(Change detection data)
↓
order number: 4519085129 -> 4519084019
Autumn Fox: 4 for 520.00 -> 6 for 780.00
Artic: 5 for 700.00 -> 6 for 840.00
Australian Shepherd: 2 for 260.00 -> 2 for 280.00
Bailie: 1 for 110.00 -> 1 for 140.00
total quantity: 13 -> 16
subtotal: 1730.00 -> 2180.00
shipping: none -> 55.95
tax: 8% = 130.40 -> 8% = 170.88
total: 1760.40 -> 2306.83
↑
↓
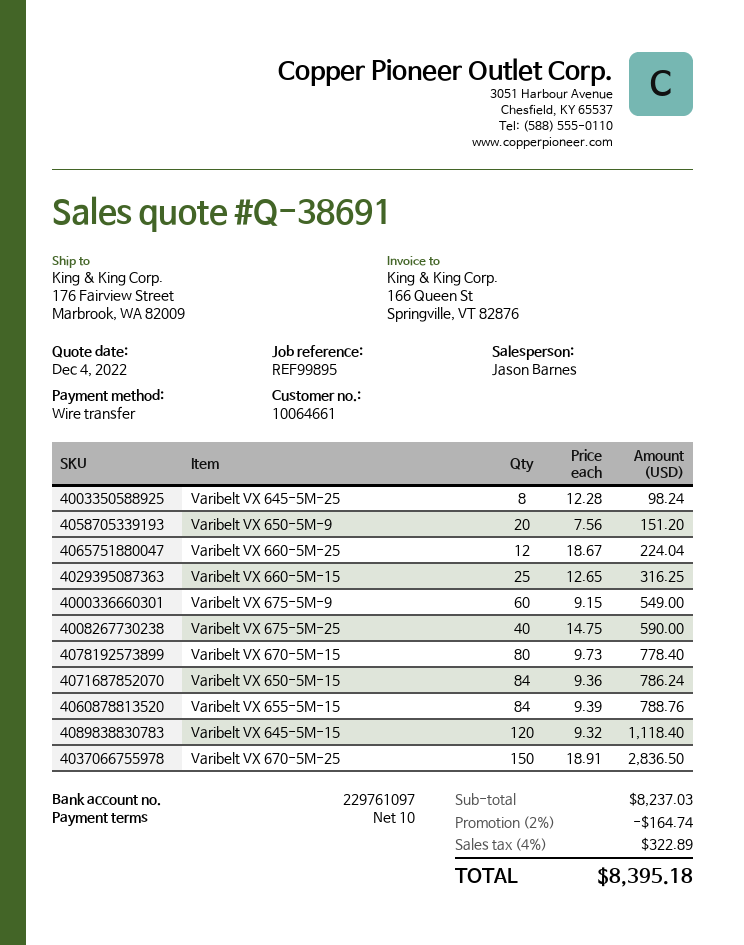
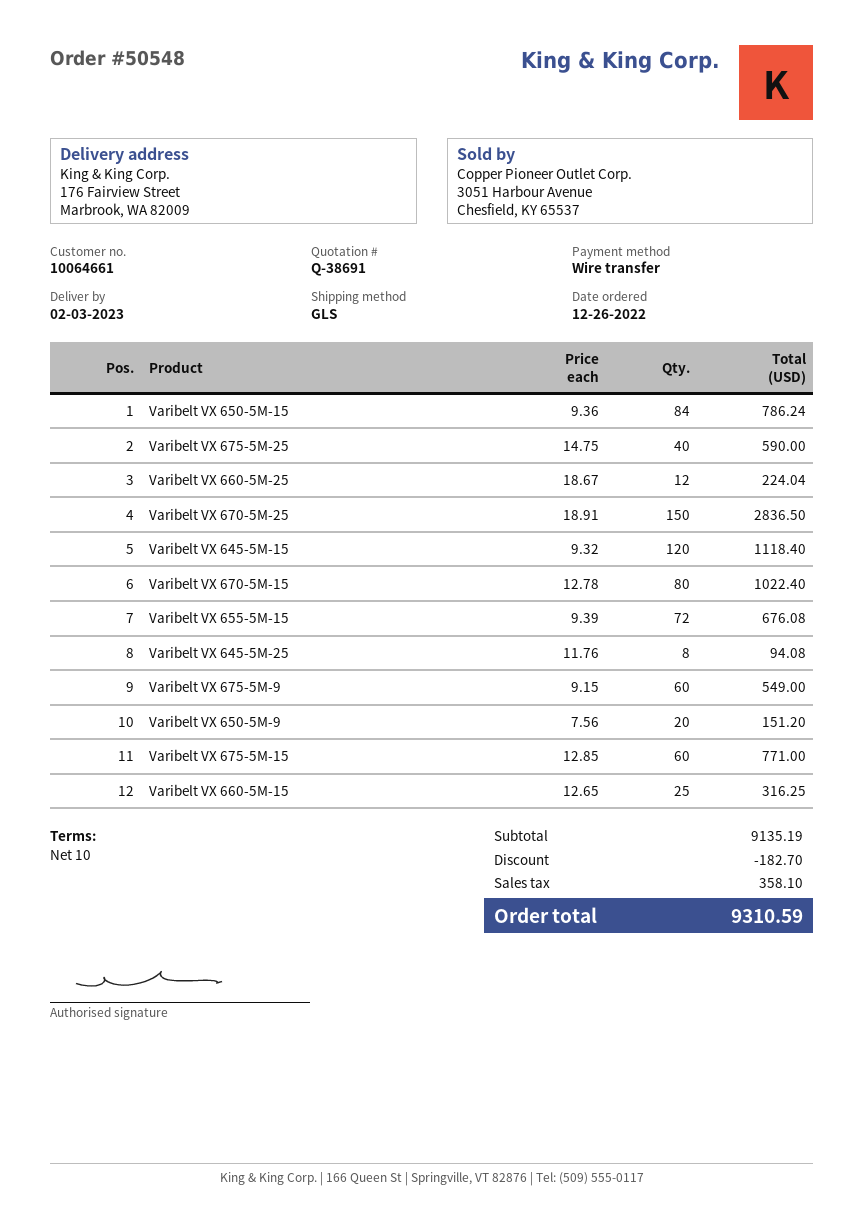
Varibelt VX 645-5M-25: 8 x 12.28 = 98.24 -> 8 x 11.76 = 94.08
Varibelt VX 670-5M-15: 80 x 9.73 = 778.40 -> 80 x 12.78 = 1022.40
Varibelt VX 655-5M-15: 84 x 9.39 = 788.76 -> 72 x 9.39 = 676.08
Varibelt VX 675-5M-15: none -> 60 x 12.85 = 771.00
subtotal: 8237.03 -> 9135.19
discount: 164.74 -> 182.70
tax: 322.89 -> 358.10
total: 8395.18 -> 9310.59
↑
- Work order -
Starting at the line that contains "shipping: none -> 55.95" and stopping after the line that contains "total: 1760.40 -> 2306.83", write out every line exactly as it appears above, and no other line.

- Task solution -
shipping: none -> 55.95
tax: 8% = 130.40 -> 8% = 170.88
total: 1760.40 -> 2306.83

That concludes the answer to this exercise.